Futureproofing: Data from source systems can be loaded into a managed database or data lake before using Power Query to load the data model. Data from files (if carefully protected and maintained) may be transformed, cleansed and validated before it is ready to be loaded. Using “brute force” transformation steps to replace values and cleanse records one step at a time that can be slow and difficult to manage as the complexity and volume increases. Reduce the number and complexity of query steps and apply the following recommendations for Power Query design optimization.
Use parameters in Power Query to manage any variable information such as database servers, database names (e.g. DEV database, QA database & PROD database) and file paths.
Planning for data volume
In smaller, informal projects we typically designed for a limited set of data and fixed time-frame. If manageable, all production data can be loaded into the working PBIX file on a developer’s desktop.

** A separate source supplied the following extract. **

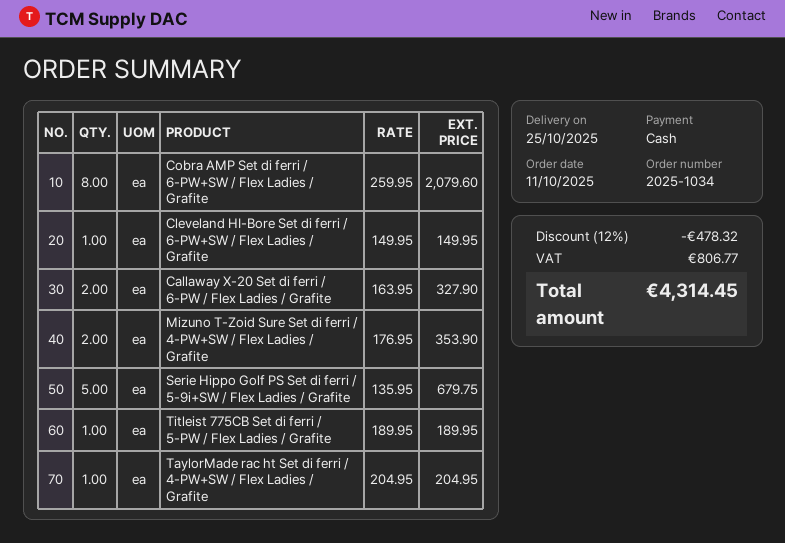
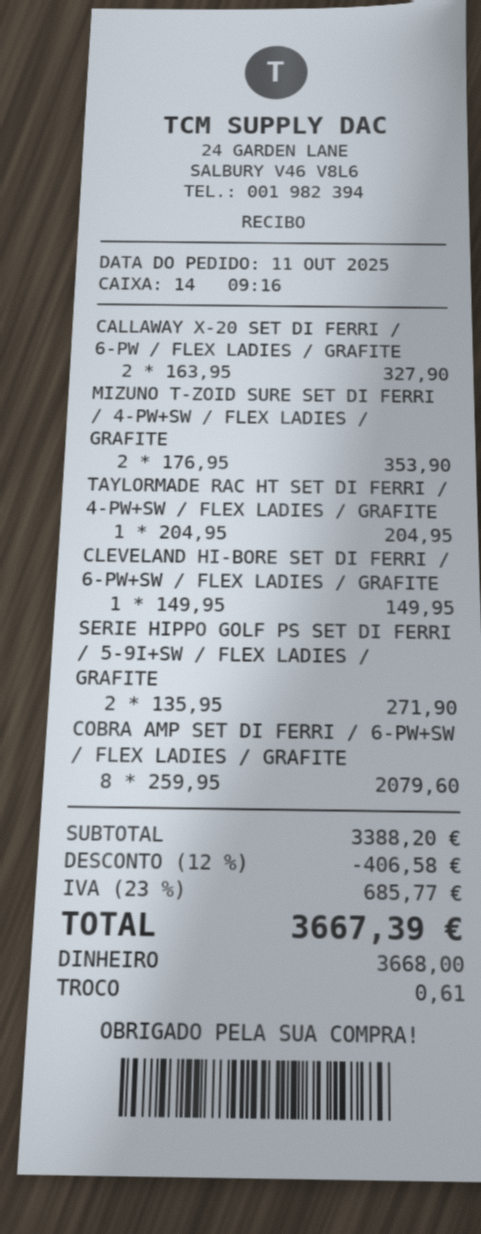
Serie Hippo Golf PS Set di ferri / 5-9i+SW / Flex Ladies / Grafite: 5 x 135.95 = 679.75 -> 2 x 135.95 = 271.90
Titleist 775CB Set di ferri / 5-PW / Flex Ladies / Grafite: 1 x 189.95 = 189.95 -> none
discount: 12% = 478.32 -> 12% = 406.58
tax: 806.77 -> 685.77
total: 4314.45 -> 3667.39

Futureproofing: When working with large data volumes, a subset of data should loaded into the desktop dataset for development. Query parameters are used to expand the number of records (usually using a date range) loaded after the dataset is deployed for production use. Groups and ranges of data records, often partitioned by months or years, are defined and stored separately so a large volume of records don’t need to be reloaded along with new records.
Power Query design practices
Using the robust Power Query design user interface (ribbon and menu options), you can build sophisticated and complex transformations that work well with moderate data volumes. With a small number of query steps, default names like “Rename Columns” and Change Data Type” are fine but it can be difficult to trace the steps and remember where and why you performed each step.
Futureproofing: Tables and fields should be meticulously renamed to use standard friendly names, categorized and optimized with appropriate data types. Unused columns are removed to save space and improve performance. Spend extra time to get the field names right before creating dependent steps. (see; Chris Webb: Names, Tables, Columns & Measures In Power BI)
Consolidate redundant query steps – like those used to rename columns, remove columns and change data types – into a single step in the query.
Attribute fields needed for grouping and filtering should be moved to separate dimension tables. Dimension unique keys are defined with corresponding fact table keys.
All numeric columns used for aggregation (which share the same level of grain) should be extracted to fact tables, with corresponding dimension keys.
Row-level calculated columns should be defined in either in database views or Power Query tables rather than DAX calculated columns.
Promote query folding by using database tables, views or table-valued user-defined functions in the database rather than writing SQL statements in Power Query. Test and optimize queries to support query folding by checking to see in “View Native Query” is an available right-click menu option on each query step. Power Query also doesn’t work well with stored procedures.
Data loading & refresh management
For large fact tables, design them to be “tall” rather than “wide” by removing unneeded columns or moving them into dimension tables. Tall tables should only include columns that compress efficiently, such as numeric values and short, non-distinct text values. Do not store a single unique key column in a fact table.
If large tables take too long to load or cause the PBIX file to exceed a reasonable size for development (no more than 500 MB), use parameters to limit the range of records. To manage the table size once deployed tot he service, do one of the following:
- Use start and end date range parameters to filter a Date or Date/Time type column in the table. Use this to limit the working set on the development desktop and then to expand the range of records in the service.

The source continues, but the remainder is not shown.